2. Consta desse "dossiê" que, enquanto Celso Amorim e seus principais conselheiros negociavam no Centro de Convenções, outros membros da delegação brasileira e ONGs estudavam assiduamente - assim se espera - o modelo de Hong Kong de liberalização comercial unilateral, redução da pobreza, crescimento e desenvolvimento. Embora medidas unilaterais de abertura de mercado tenham sido adotadas no Brasil sob o governo FHC, elas foram muito modestas comparadas com o que a China fez nos últimos 20 anos e Hong Kong fez no passado.

3. A fim de assumir uma posição de liderança global, o Brasil precisa provar seu status de bom cidadão regional e líder regional. Ao discutir redução de tarifas, o Brasil deveria abrir seu mercado especialmente a seus vizinhos e aos exportadores de outros países em desenvolvimento.

Ao pregar o mantra segundo o qual a abertura dos mercados ajuda a reduzir a pobreza, o Brasil deveria ser visto como o líder neste caminho. Este seria um bom exemplo de interesse próprio esclarecido, já que, enquanto a Bolívia, o Peru, o Paraguai e outros países genuinamente pobres poderiam ver sua perspectiva melhorar com a participação ativa no enorme e lucrativo mercado brasileiro, os principais beneficiários da abertura dos mercados do Brasil seriam os cidadãos brasileiros.

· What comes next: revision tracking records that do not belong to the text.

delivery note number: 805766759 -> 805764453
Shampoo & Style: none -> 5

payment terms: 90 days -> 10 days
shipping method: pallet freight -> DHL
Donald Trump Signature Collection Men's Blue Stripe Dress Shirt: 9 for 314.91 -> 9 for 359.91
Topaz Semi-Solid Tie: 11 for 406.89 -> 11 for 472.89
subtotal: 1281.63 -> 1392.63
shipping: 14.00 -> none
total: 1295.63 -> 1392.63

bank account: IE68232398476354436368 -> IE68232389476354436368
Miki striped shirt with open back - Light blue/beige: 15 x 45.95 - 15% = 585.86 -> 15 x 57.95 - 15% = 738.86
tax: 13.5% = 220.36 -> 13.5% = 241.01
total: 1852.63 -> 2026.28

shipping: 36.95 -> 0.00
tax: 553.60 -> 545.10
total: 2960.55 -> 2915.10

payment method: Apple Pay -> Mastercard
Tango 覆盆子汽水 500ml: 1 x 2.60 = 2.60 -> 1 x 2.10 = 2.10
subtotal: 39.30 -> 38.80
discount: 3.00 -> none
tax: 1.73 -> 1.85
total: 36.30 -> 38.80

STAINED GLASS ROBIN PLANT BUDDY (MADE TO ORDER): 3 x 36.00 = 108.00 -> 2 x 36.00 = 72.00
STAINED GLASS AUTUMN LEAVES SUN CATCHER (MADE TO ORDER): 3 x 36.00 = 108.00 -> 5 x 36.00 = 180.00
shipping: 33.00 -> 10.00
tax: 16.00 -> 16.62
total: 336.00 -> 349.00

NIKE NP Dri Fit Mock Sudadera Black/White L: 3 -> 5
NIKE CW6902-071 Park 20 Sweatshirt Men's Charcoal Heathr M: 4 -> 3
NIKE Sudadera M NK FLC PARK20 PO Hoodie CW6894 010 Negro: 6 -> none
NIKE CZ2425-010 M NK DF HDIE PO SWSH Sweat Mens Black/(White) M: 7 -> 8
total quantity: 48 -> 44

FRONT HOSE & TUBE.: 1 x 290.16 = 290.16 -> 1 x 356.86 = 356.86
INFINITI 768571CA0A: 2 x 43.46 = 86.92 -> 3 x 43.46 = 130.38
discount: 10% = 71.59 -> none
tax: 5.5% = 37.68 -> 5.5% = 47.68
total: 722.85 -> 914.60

Um planeta mais "abrasileirado" seria um planeta melhor e mais dinâmico. No entanto, para que o Brasil melhore o planeta, há muito a fazer em casa. O momento é este.


Sobre o autor:

Um atuante promotor do livre comércio
Jean-Pierre Lehmann é professor de Economia Política Internacional no IMD International Institute for Management Development de Lausanne, na Suíça. Ele é diretor-fundador do Evian Group, uma ONG de livre comércio que reúne especialistas, executivos e governantes de todo o mundo, como Supachai Panitchpakdi, ex-diretor-geral da Organização Mundial do Comércio, e Martin Wolf, escritor e colunista do jornal inglês ‘Financial Times’. O Evian Group foi fundado em 1995. Lehmann participa ativamente das discussões e negociações comerciais, além de organizar reuniões do Evian Group para promover o livre comércio em diversos países. O acadêmico já foi professor associado na London Business School, professor associado na Insead (European Institute of Business Administration) na França e professor visitante da Universidade Johns Hopkins. Lehmann já atuou como professor em universidades do Japão, Suécia e Escócia.